Liang Yongzhou, Zhao Liqing, Huang Jihong, Wu Yurong
Department of Pediatric Cardiology, Xinhua Hospital, School of Medicine, Shanghai Jiaotong University, Shanghai, China.
Transl Pediatr. 2023 Sep 18;12(9):1690-1706. doi: 10.21037/tp-23-150. Epub 2023 Sep 5.
Sepsis is the second-leading cause of death in neonates. We established a predictive nomogram to identify critically ill neonates early and reduce the time to treatment.

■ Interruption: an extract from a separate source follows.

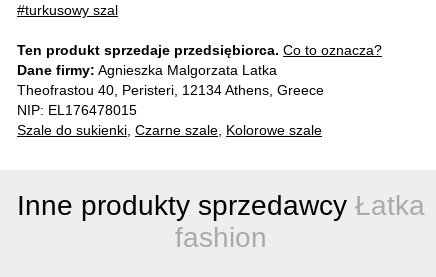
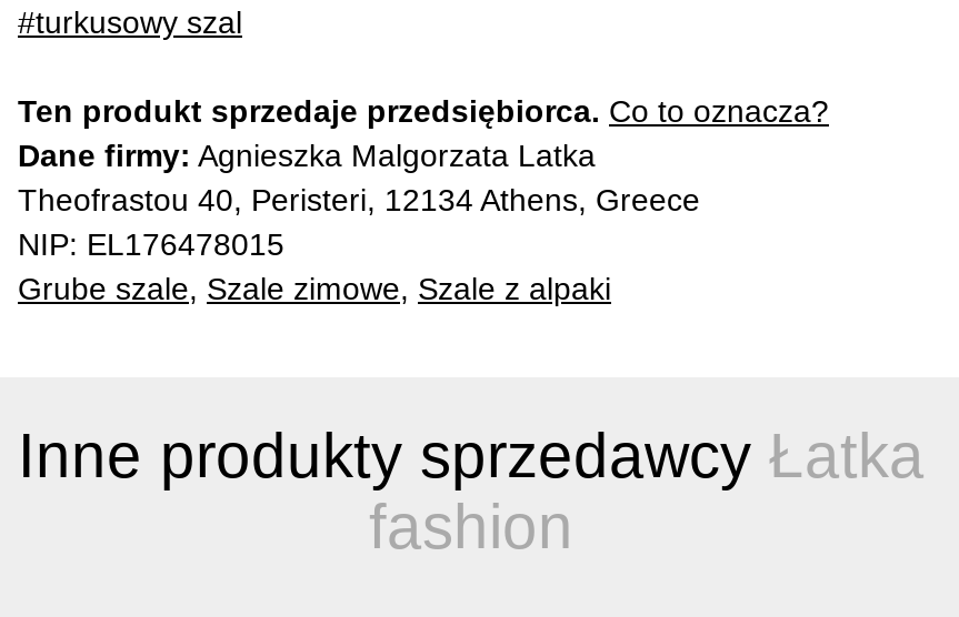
[17,122,322,138] Szale do sukienki, Czarne szale, Kolorowe szale -> [18,271,611,307] Grube szale, Szale zimowe, Szale z alpaki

It is a retrospective case-control study based on the MIMIC-III database. The study population comprised 924 neonates diagnosed with sepsis.

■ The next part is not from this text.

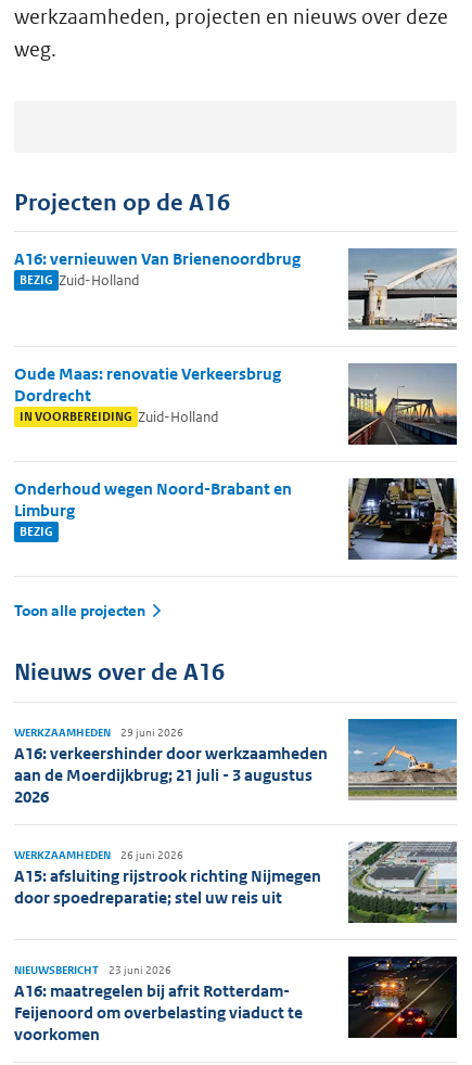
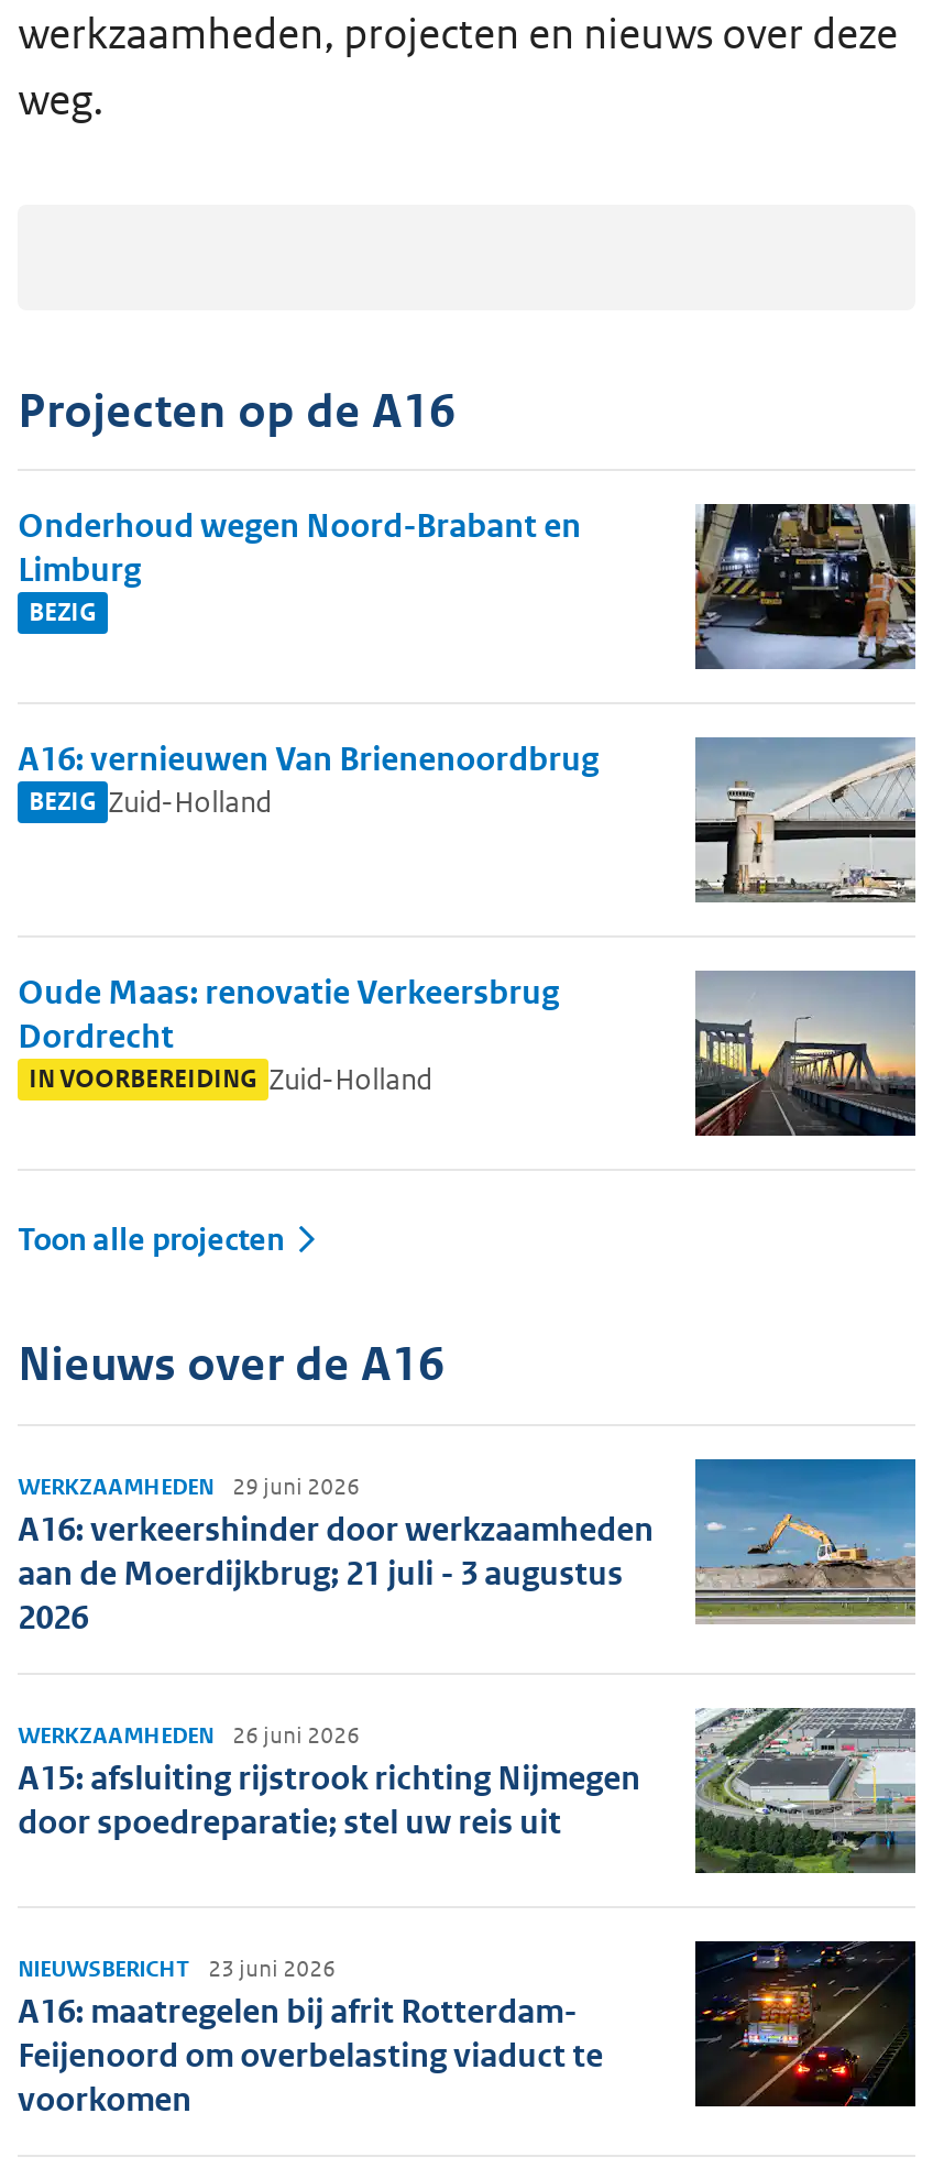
moved [14,249,301,426] -> [18,738,599,1098]: A16: vernieuwen Van Brienenoordbrug | BEZIG Zuid-Holland | Oude Maas: renovatie Verkeersbrug | Dordrecht | IN VOORBEREIDING Zuid-Holland
moved [14,478,292,540] -> [18,504,581,630]: Onderhoud wegen Noord-Brabant en | Limburg | BEZIG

Neonates with sepsis included in the MIMIC-III database were enrolled, including 880 surviving neonates and 44 neonates who died. In the derivation dataset, stepwise regression and the Lasso algorithm were employed to select predictive variables, and the neonatal sequential organ failure assessment score (nSOFA) was calculated simultaneously. Bootstrap resampling was utilized to perform internal validation. The results indicated that the Lasso algorithm displayed superior discrimination, sensitivity, and specificity relative to stepwise regression and nSOFA scores. After 500 bootstrap resampling tests, the area under the receiver operating characteristic curve (AUC) of the Lasso algorithm was 0.912 (95% CI: 0.870-0.977). The nomogram based on the Lasso algorithm outperformed stepwise regression and nSOFA scores in terms of calibration and the clinical net benefit. This nomogram can assist in prognosticating neonatal severe sepsis and aid in guiding clinical practice while concurrently improving patient outcomes.
The established nomogram revealed that jaundice, corticosteroid use, weight, serum calcium, inotropes and base excess are all important predictors of 28-day mortality in neonates with sepsis. This nomogram can facilitate the early identification of neonates with severe sepsis. However, it still requires further modification and external validation to make it widely available.
脓毒症是新生儿死亡的第二大原因。我们建立了一个预测列线图,以早期识别危重新生儿并缩短治疗时间。
这是一项基于MIMIC-III数据库的回顾性病例对照研究。研究人群包括924例诊断为脓毒症的新生儿。
纳入MIMIC-III数据库中的脓毒症新生儿,包括880例存活新生儿和44例死亡新生儿。在推导数据集中,采用逐步回归和Lasso算法选择预测变量,并同时计算新生儿序贯器官衰竭评估评分(nSOFA)。利用自助重采样进行内部验证。结果表明,相对于逐步回归和nSOFA评分,Lasso算法显示出更好的辨别力、敏感性和特异性。经过500次自助重采样测试后,Lasso算法的受试者工作特征曲线(AUC)下面积为0.912(95%CI:0.870-0.977)。基于Lasso算法的列线图在校准和临床净效益方面优于逐步回归和nSOFA评分。该列线图可有助于预测新生儿严重脓毒症的预后,并有助于指导临床实践,同时改善患者结局。
所建立的列线图显示,黄疸、使用皮质类固醇、体重、血清钙、血管活性药物和碱剩余都是脓毒症新生儿28天死亡率的重要预测因素。该列线图可促进对严重脓毒症新生儿的早期识别。然而,它仍需要进一步修改和外部验证,以使其广泛可用。